Lorsque John Carter est sorti en salles il y a deux ans, on a vu pleuvoir des réactions se plaignant d’une impression de déjà vu. L’inspiration du blockbuster financé par Disney aurait été cherchée du côté de Star Wars, Avatar, Stargate et même Prince Of Persia. Autant d’œuvres prises en référence qui ont pourtant récupéré à leur compte l’héritage des livres d’Edgar Rice Burroughs. Nous sommes là face à une tragédie sous la forme d’un serpent se mordant la queue. Le cas est tellement emblématique qu’il pourrait servir de dénomination à ce syndrome. On peut donc dire que X-men : Days Of Future Past souffre d’un syndrome John Carter. Etrangement, là où celui-ci sera fatal au film d’Andrew Stanton, il n’en est guère fait écho dans le cas présent. Peut-être parce qu’il s’inscrit cette fois-ci dans le cadre d’une franchise installée auquel le public est parfaitement réceptif. Mais reprenons depuis le départ. En 1981 est publié l’arc Days Of Future Past dans le cadre d’Uncanny X-Men. L’histoire se concentre sur un futur apocalyptique que Kitty Pride doit empêcher en retournant dans le passé. Trois ans plus tard, James Cameron sort Terminator. Si le point de départ du projet est né d’un cauchemar du cinéaste (l’exosquelette s’extirpant des flammes), il est très clair que Days Of Future Past l’inspirera pour la construction de son scénario à base de cataclysme robotique et de voyage dans le temps. Une adaptation officieuse auquel on peut difficilement ne pas se référer devant le film de Bryan Singer.
La seule introduction suffit à pousser à la comparaison. Au sein d’un monde plongé dans une nuit éternelle, quelques survivants se frayent un chemin dans des ruines jalonnées de cadavres et squelettes alors que des robots géants sillonnent la zone. La situation résulte de leur intelligence artificielle trop performante. En effet, à leur programme initial prévoyant l’élimination des mutants, ils ont ajouté la traque des humains qui pourraient leur donner naissance et ce même si ça n’arriverait que sur plusieurs générations. La probabilité atteignant inévitablement les 100%, on comprend que la seule solution soit de prévenir les évènements dans le passé. En soit, on fera peu de cas de la comparaison pour les raisons exposées plus haut. Singer lui-même semble assumer cette impossibilité d’éviter les parallèles. Il accepte ainsi de laisser passer les aspects suscitant inévitablement le déjà vu (les choix esthétiques entourant le futur) pour valoriser d’autres manœuvres. En conséquence, Days Of Future Past s’écarte totalement des thématiques propres à Terminator.

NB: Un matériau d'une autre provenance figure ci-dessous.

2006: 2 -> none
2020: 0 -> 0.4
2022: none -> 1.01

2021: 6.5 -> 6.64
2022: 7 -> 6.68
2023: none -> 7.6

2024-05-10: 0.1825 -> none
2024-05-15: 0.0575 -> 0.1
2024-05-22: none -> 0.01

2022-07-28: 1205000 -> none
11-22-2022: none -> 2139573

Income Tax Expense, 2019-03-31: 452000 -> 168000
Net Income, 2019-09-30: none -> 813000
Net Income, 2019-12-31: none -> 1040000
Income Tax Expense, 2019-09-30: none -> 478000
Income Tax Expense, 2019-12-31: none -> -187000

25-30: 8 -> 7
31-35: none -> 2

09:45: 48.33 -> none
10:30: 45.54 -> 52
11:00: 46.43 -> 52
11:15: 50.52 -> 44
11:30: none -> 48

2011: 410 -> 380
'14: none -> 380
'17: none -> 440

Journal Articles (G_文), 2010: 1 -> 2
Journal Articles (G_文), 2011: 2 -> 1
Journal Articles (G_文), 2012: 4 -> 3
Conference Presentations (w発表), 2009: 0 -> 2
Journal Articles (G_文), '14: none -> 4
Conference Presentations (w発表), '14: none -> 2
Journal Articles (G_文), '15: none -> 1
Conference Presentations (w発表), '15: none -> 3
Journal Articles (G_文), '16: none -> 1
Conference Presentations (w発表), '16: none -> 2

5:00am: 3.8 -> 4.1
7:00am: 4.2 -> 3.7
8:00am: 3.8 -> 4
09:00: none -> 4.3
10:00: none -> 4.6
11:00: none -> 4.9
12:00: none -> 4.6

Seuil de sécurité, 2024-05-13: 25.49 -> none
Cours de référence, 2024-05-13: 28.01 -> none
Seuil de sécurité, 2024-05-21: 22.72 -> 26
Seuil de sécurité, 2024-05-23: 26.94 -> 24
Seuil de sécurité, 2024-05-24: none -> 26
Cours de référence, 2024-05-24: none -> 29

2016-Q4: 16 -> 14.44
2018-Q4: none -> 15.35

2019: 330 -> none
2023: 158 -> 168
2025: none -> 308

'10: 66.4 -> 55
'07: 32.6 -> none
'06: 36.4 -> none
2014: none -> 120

Si les paradoxes temporels et les théories sur l’immuabilité du temps sont avancés, ceux-ci demeurent très succincts. Il en va de même des personnages quant au savoir sur l’avenir et leur propre évolution. Singer ne met pas l’accent là-dessus et préfère se consacrer aux questionnements fondateurs de la franchise. Le choix est logique pour la reprise de main de cette série dont il est l’initiateur.
Singer ne s’est d’ailleurs pas caché qu’il voulait remettre de l’ordre dans la franchise avec cet épisode. Ladite remise en ordre tient de l’anecdote (retour des motifs du générique d’ouverture, réutilisation du thème composé pour X-men 2) ou de la facilité (les potentielles incohérences sont écartées à la façon de J.J. Abrams sur Star Trek) mais la démarche avalise tout ce que le sympathique Le Commencement avait entrepris. Point donc de dérives métaphysiques liées au concept narratif mais un récit se déployant intégralement autour du dilemme des personnages et des enjeux de l’époque visitée. En ce sens, le scénario fait preuve d’une efficacité d’écriture que la franchise n’avait jusqu’alors rarement atteinte. Ce qui se ressent tout particulièrement dans une habileté à créer des connexions pertinentes avec les précédents opus. Pertinentes car non dommageables pour les profanes mais apportant une réelle plus-value à ceux qui les reconnaîtront. Ces ponts entre les épisodes servent ainsi à enrichir l’interaction entre les personnages. Par exemple, lorsque Charles Xavier évoque l’apparition éclaire de Logan dans Le Commencement, la mention sert avant tout à nourrir la dynamique de leurs rapports. Plus complexe encore, lorsque Bolivar Traske veut faire approuver le financement de son arme anti-mutant, son argumentaire se base sur l’extrait d’une thèse universitaire où il est indiqué que le mutant homo sapiens a entraîné l’extinction de son ancêtre néanderthalien. Une thèse citée dans Le Commencement puisqu’écrite par Xavier lui-même fournissant là les instruments contre sa propre cause. Une erreur d’autant plus douloureuse puisque dans X-men 2, il est indiqué que son affirmation était inexacte.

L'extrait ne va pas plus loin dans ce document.